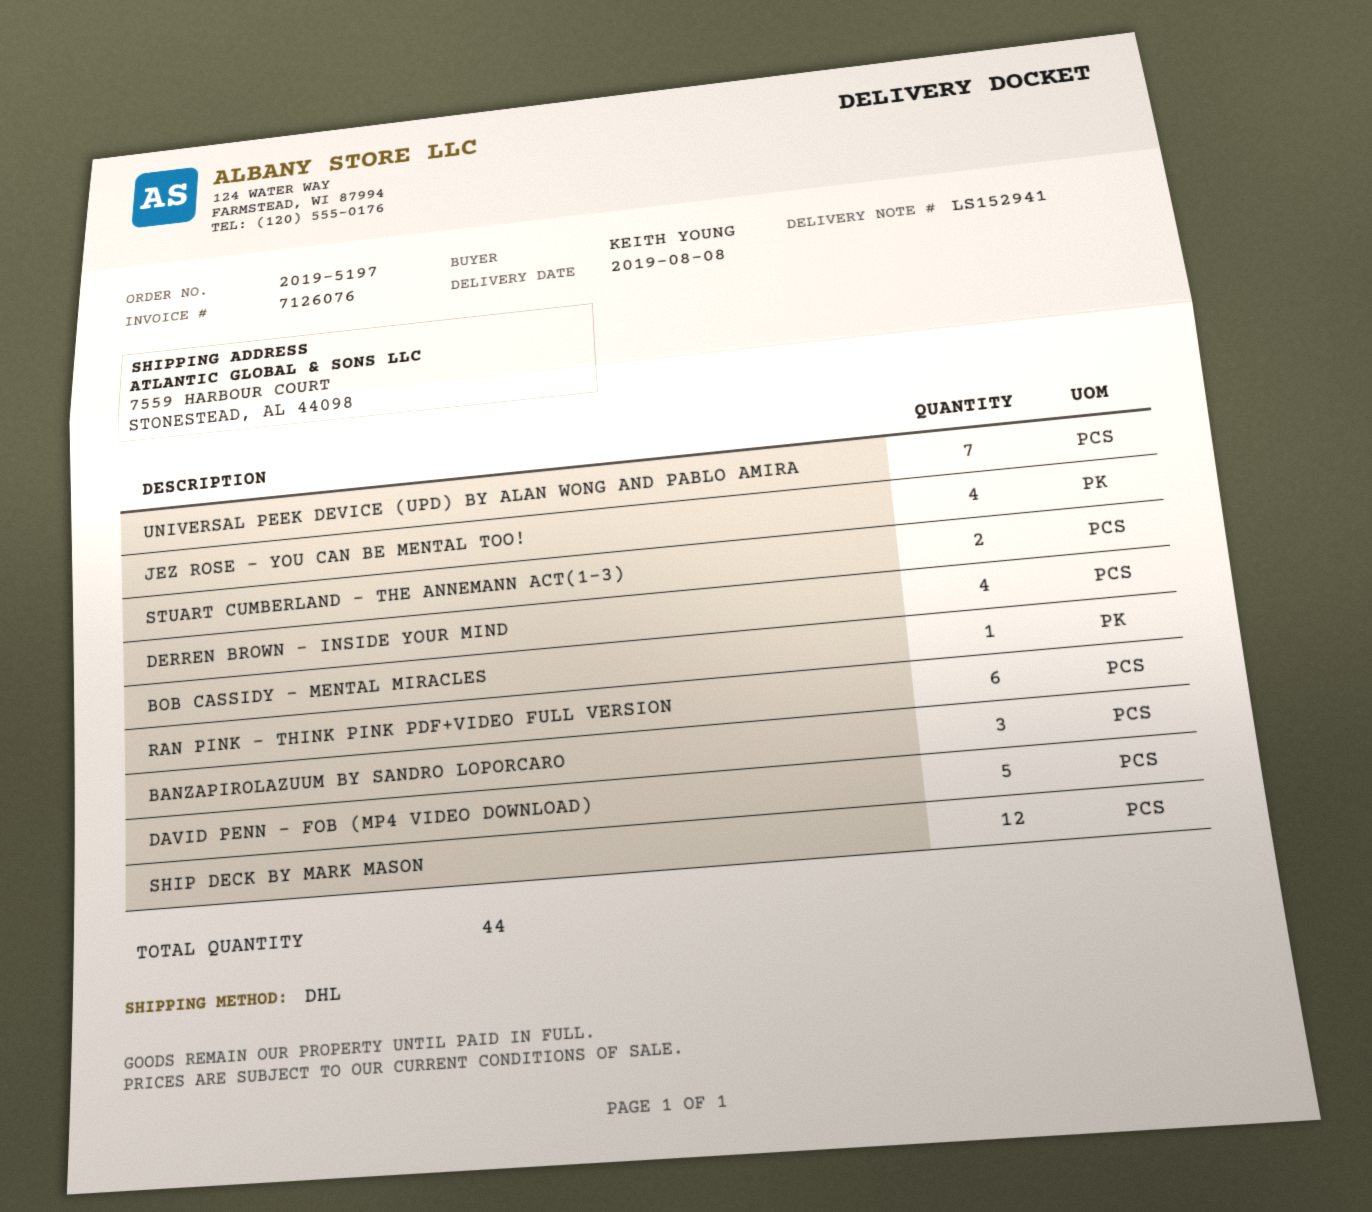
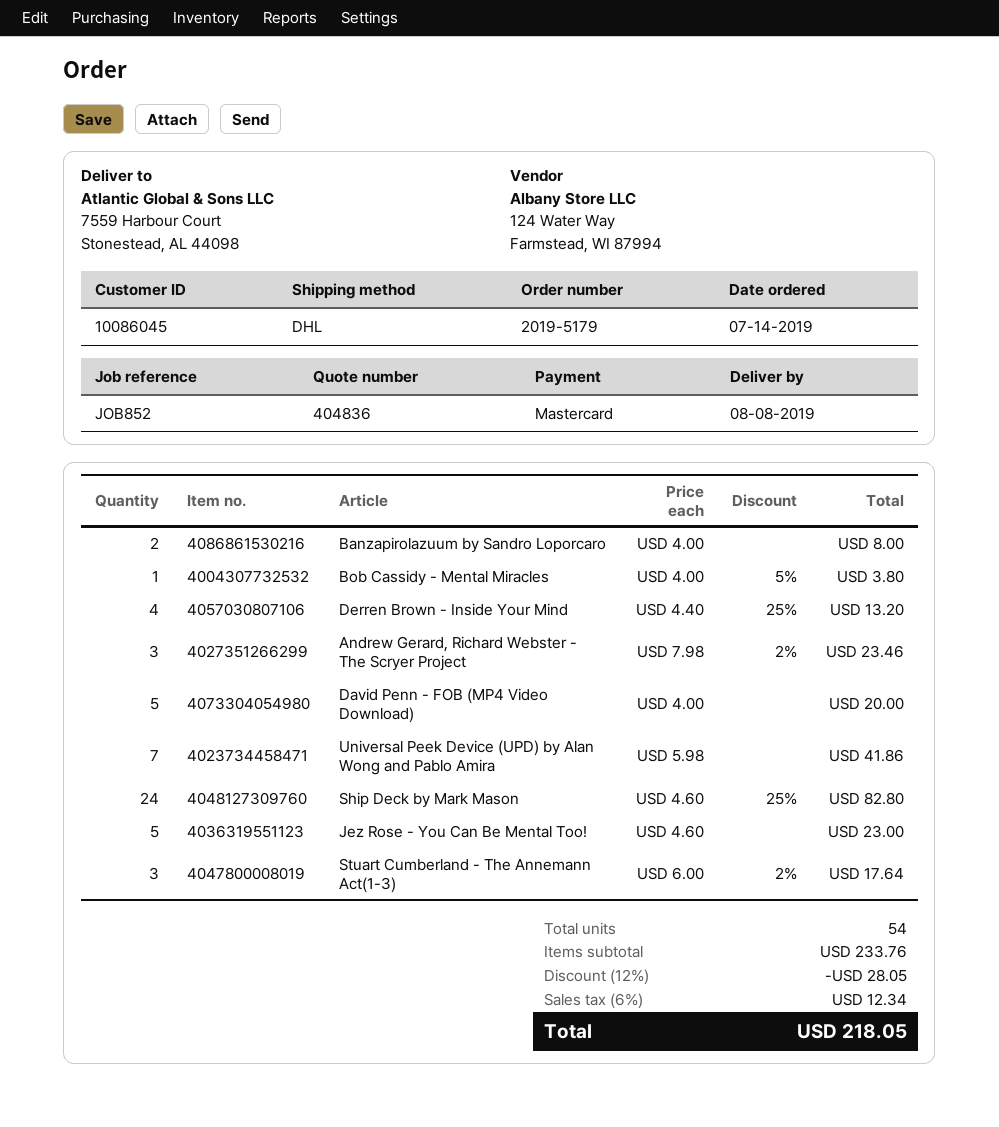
order number: 2019-5197 -> 2019-5179
JEZ ROSE - YOU CAN BE MENTAL TOO!: 4 -> 5
STUART CUMBERLAND - THE ANNEMANN ACT(1-3): 2 -> 3
RAN PINK - THINK PINK PDF+VIDEO FULL VERSION: 6 -> none
BANZAPIROLAZUUM BY SANDRO LOPORCARO: 3 -> 2
SHIP DECK BY MARK MASON: 12 -> 24
Andrew Gerard, Richard Webster - The Scryer Project: none -> 3
total quantity: 44 -> 54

_ _ _

— Task to carry out —
For the span from the line containing "BANZAPIROLAZUUM BY SANDRO LOPORCARO: 3 -> 2" through the last line of the entries above, transcribe each line exactly and leave out everything else.

— Response area —
BANZAPIROLAZUUM BY SANDRO LOPORCARO: 3 -> 2
SHIP DECK BY MARK MASON: 12 -> 24
Andrew Gerard, Richard Webster - The Scryer Project: none -> 3
total quantity: 44 -> 54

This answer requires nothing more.